Interspecific adaptive variation
For the pcadapt analysis, we considered the first two PCs that explained a total of ~16% of the genetic variance (Figure S2A, Supporting information). The first PC explained ~10% of variance and clearly separated NIDGS from SIDGS, and some variation within SIDGS, while the remaining axes mostly reflected intraspecific variation within NIDGS (Figures S2B and S2C, Supporting information). Using a value of α = 0.01, we detected 48 outlier loci using an adjustment of the p -values following the Benjamini-Hochberg procedure.
For the GEAs, most environmental variables were not normally distributed, and p -values for the Shapiro-Wilk normality were all lower than 0.001 for all variables. Based on the results of the Kendall correlation analysis, we kept 18 variables for the GEA analyses, given that these showed low correlation with one another (Figure S3A, Supporting information). The PCA performed with these variables shows that only PC1 explained more variance than the random broken stick criterion, and thus was kept as a summary of the environmental data to compare in the LFMM univariate analysis (Figure S4A, Supporting information). The PCA performed for the genomic data showed that only PC1 explained more variance than the random broken stick criterion, which suggests that the number of populations was two (Figure S3B, Supporting information). We ran the LFMM using K = 2, which resulted in a distribution of unadjusted p -values with a GIF of 2.42, which was then adjusted to 1.4 (Figure S5, Supporting information). Using a false discovery rate (FDR) of 10%, the LFMM analysis identified 52 candidate loci.
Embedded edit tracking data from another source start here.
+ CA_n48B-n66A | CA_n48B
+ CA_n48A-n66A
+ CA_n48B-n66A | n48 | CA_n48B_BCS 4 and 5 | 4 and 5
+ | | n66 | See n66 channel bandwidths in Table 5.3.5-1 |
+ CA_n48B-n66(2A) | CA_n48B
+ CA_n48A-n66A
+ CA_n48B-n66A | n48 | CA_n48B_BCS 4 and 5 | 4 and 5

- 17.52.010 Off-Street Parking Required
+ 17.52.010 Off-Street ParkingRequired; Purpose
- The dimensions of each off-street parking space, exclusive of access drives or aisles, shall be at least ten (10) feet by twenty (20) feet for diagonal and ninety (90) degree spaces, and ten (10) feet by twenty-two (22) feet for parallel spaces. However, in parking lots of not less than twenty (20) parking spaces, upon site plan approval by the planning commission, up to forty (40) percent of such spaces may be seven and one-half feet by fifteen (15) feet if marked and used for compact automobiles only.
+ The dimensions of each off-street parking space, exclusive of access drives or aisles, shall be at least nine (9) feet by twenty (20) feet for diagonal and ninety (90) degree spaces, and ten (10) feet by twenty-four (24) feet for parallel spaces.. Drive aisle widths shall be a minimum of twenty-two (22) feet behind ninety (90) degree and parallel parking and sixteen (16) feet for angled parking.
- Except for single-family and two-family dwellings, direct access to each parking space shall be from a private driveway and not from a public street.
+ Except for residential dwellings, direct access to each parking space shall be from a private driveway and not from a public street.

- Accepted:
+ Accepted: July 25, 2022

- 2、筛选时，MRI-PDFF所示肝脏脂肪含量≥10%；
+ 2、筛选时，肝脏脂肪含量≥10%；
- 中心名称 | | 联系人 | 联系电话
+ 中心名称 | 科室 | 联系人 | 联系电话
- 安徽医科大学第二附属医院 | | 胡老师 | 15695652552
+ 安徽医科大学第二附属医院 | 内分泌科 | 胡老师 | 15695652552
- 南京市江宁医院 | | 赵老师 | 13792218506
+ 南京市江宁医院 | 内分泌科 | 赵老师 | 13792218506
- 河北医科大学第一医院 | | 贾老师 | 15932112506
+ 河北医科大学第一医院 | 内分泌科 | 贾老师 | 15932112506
We then performed the RDA and pRDA for the IDGS dataset. For both analyses, from the 18 environmental variables used, we excluded three (BIO1, BIO2 and LF_VA) due to high VIF. We obtained an adjustedr2 of 0.08 and 0.06 for the RDA and pRDA, respectively, across 15 axes, which correspond to the proportion of genetic variance explained by the environmental predictors kept in each analysis. The ANOVA showed that both analyses were significant atp < 0.001, and that the first four axes of both analyses were significant at p < 0.001 (Figure S6, Supporting information). Imputation of the missing data appeared to not have created biases in population structure given the similarities between the pcadapt and the RDA PCA loadings (Figures 2A and 2B, and S2B and S2C, Supporting information). The first RDA axis explained 4.8% of the variance, while RDA2, RDA3 and RDA4 explained 2.8%, 2.5% and 2.2%, respectively. The remaining axes combined (RDA5-15) explained the remaining 13.5% of the total variance (Figure 2A and 2B). In this analysis, there was a clear separation of NIDGS and SIDGS individuals in RDA1, while RDA2-4 mostly separated populations within species. The environmental variables that loaded the most strongly with RDA1, and thus the separation between NIDGS and SIDGS, were ‘Steep Slopes’ (LF_SS, associated with 20 SNPs), ‘Grassland/Herbaceous’ (LC_GH, associated with 32 SNPs) and ‘Soil Temperature’ (soilPartSize, associated with 20 SNPs) (Table 2 and Figure 2A). When accounting for population structure with the pRDA analysis, we no longer find a clear distinction between NIDGS and SIDGS, and instead variation appears to mimic that of the RDA without RDA1 (Figure 2). The first pRDA axis explained 2.9% of the variance (similarly to RDA2), while pRDA2, pRDA3 and pRDA4 explained 2.6%, 2.3% and 2.1%, respectively. The remaining axes combined (RDA5-15) explained the remaining 12.7% of the total variance (Figure 2C and 2D). We also found a total of 316 SNPs associated with 17 environmental variables, with 38.6% (122 SNPs) also associated with the land formation variable ‘Ridges and Peaks’ (LF_RP) (Table 2).
Considering all analyses combined, we identified a total of 490 candidate loci, none of which were found by all four analyses (Figure 4). Comparing the population structure outlier approach (pcadapt ) to the GEAs (LFMM, RDA and pRDA), there are 29 loci found by all GEAs vs. 18 found only by the population structure outlier approach (Figure 4). Methods that do not account (i.e. correct) for population structure (pcadapt and RDA) identified 21 loci in common, while methods that account for population structure (LFMM and pRDA) identified one locus in common. The largest overlap between analyses was 168 loci found by both multivariate GEAs (RDA and pRDA).